NGOs have expressed dismay that European Commissioners are considering a proposal to delay introduction of the EUDR a further year due to issues with its administrative IT system. But sectors affected are acknowledging that businesses need more time to adapt to its requirements. The postponement is also backed by some MEPs.
The news that discussions on another year’s delay were underway, following the 12 months’ deferment from December 2024, was broken by news platform Euractiv. It had obtained a letter from EU Environment Commissioner Jessika Roswall to the European Parliament Environment Committee chair, Antonio Decaro and the Danish Presidency.
In it she said there were concerns over the functioning of the IT platform managing compliance data, which could create “uncertainty for authorities and operational difficulties for stakeholders”. The key issue was its ability to handle the projected volume of interactions from economic operators.
“In view of this, the Commission is considering a postponement of the entry into application of the EUDR, currently foreseen for 30 December 2025, for one year,” she added.
She said in its present state of development, the anticipated number of operations would place an excessive load on the IT system, potentially leading to slowdowns “to unacceptable levels or even to repeated and long-lasting disruptions”. This could prevent companies from registering as economic operators, submitting Due Diligence Statements or accessing key information, all key for demonstrating EUDR compliance. This could also disrupt trade flows in commodities covered by the regulation.
At the recent Agriculture and Fisheries Council in Brussels, Commissioner Roswall confirmed she would be discussing the EUDR with EU Agriculture and Fisheries Ministers.
She has emphasized that the proposed delay is not related to the recent EU trade agreement with the United States (in which the EUDR was referenced) or to discussions with third countries such as Malaysia, Japan, or the conclusion of trade negotiations with Indonesia. She clarified that the proposal is based solely on technical concerns, aimed at reducing the risk of operational failure due to current system limitations.
But she also said that, while the Commission’s current focus is on a one-year delay, additional simplifications or adjustments to the regulation may also be discussed. She added, however, that it is still too early to confirm whether changes, such as the possible introduction of a deforestation “zero-risk” category, could be considered in the proposal.
The Sustainability in Business ESG and sustainability law blog says that, while no formal proposal has been tabled, the potential new EUDR delay could mirror the initial deferral granted last year.
However, it cautions ‘until a new proposal is officially tabled and adopted, companies should continue preparing for compliance as originally scheduled’ – that is 30 December 2025 for large in-scope companies and 30 June 2026 for small and micro enterprises. “Stakeholders are advised to stay informed and ready to adapt, not only to a potential change in timeline but also to possible amendments in how the EUDR will be implemented,” it stated.

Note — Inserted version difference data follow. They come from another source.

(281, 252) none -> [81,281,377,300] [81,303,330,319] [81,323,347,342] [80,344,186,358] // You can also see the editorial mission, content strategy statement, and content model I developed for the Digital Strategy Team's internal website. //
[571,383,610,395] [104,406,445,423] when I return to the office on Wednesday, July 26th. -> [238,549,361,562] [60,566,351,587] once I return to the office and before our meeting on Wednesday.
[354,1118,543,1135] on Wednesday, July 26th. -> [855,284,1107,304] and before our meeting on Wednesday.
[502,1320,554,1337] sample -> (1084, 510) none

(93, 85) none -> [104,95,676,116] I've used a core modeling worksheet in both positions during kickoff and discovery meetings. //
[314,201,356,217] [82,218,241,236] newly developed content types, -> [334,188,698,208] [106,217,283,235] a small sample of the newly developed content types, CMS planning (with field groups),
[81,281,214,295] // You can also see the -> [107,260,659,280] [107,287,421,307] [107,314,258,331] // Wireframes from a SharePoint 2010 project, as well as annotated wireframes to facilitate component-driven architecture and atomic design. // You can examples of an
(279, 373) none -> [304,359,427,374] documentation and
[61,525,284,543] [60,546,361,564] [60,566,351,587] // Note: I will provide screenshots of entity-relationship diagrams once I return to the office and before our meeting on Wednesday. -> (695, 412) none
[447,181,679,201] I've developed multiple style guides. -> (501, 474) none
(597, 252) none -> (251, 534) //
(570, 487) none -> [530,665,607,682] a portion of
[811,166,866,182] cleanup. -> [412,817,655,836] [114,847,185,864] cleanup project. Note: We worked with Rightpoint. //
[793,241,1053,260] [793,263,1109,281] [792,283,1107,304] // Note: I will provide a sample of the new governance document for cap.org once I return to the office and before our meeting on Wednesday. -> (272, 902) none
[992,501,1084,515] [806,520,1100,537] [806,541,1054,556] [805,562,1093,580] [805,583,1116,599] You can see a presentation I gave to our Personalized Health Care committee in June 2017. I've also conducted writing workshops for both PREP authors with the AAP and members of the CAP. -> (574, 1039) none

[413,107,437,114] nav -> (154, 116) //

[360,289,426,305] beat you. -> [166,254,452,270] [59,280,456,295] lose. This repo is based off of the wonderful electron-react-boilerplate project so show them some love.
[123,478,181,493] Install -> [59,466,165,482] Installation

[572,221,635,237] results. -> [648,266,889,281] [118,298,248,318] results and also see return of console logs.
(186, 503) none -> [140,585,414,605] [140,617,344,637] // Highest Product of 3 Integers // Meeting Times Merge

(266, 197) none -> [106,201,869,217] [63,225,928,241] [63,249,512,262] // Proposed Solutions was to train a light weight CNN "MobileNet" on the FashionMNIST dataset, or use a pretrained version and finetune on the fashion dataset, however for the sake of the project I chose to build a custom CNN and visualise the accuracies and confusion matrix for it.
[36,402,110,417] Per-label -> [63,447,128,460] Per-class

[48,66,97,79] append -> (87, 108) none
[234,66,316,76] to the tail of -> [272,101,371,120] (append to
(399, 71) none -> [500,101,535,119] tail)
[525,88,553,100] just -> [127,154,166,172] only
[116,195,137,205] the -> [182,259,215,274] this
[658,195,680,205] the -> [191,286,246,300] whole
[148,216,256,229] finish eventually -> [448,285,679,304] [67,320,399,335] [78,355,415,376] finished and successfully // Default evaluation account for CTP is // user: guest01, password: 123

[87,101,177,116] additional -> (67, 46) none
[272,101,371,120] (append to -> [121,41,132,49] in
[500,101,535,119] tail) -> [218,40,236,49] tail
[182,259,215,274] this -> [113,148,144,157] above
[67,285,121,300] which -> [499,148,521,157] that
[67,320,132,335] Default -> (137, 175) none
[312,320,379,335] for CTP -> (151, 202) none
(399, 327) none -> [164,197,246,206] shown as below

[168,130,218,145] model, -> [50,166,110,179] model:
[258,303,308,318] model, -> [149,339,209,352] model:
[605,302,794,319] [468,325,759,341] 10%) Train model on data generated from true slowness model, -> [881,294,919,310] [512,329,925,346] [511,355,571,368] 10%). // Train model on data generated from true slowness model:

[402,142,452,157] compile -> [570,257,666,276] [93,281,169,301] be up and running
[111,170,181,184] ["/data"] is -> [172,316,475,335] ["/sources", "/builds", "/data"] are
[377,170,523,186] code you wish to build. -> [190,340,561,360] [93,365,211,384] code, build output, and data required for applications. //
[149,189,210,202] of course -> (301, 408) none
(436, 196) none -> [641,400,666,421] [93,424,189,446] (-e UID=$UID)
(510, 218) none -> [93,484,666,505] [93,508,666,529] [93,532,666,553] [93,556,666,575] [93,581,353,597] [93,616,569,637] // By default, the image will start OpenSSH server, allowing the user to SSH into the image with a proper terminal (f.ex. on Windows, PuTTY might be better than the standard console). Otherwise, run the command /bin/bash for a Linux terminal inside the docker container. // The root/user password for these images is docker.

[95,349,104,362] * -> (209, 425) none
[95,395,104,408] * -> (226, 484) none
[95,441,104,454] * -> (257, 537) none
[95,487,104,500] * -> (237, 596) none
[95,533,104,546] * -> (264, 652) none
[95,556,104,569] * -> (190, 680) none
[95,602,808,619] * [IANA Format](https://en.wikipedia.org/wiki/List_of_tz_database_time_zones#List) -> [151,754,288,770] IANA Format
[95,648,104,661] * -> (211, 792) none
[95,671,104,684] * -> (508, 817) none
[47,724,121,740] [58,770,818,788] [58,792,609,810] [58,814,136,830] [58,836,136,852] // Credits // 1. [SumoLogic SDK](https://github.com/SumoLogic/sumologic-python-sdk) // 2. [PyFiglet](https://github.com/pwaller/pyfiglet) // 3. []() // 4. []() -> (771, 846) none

Nicole Polsterer, campaigner at forests and rights NGO, Fern said: “It almost defies belief that yet again European governments and companies have missed the boat and are not ready to comply with a law which was passed with an overwhelming mandate in 2023. Today’s decision is an affront to all those who have worked hard to implement traceability systems and taken measures to ensure smallholders can comply with the regulation. Regardless of any IT faults, over the past 12 months, we’ve witnessed a relentless attempt to derail the EUDR.”
Michael Rice of international environmental law firm Client Earth said. “This law could finally address the EU’s role in global deforestation and help protect the world’s remaining forests and the Indigenous communities defending them. We cannot hit pause on the climate crisis. Delaying this law actively prevents action, threatening Indigenous Peoples’ livelihoods and letting down millions of European citizens.”
But German MEP and EPP Group member Christine Schneider welcomed a further delay. “I have advocated a practical implementation of the Deforestation Regulation. However, the renewed postponement clearly shows the problems run deeper and cannot be solved by further transitional periods or non-binding guidelines,” she said. She added she would again propose the creation of a zero-risk category under the EUDR deforestation risk benchmarking system. This could exempt some countries – including EU member states – from regulation obligations.
The European Compound Feed Manufacturers’ Federation (FEFAC), also welcomed the proposed delay, citing insufficient availability of EUDR-compliant soy to meet the EU’s annual demand of over 30 million tonnes.
FEFAC also urged the inclusion of the EUDR in the EU’s Omnibus [regulatory] simplification package to reduce administrative burdens and safeguard essential soy supplies for the EU livestock feed sector.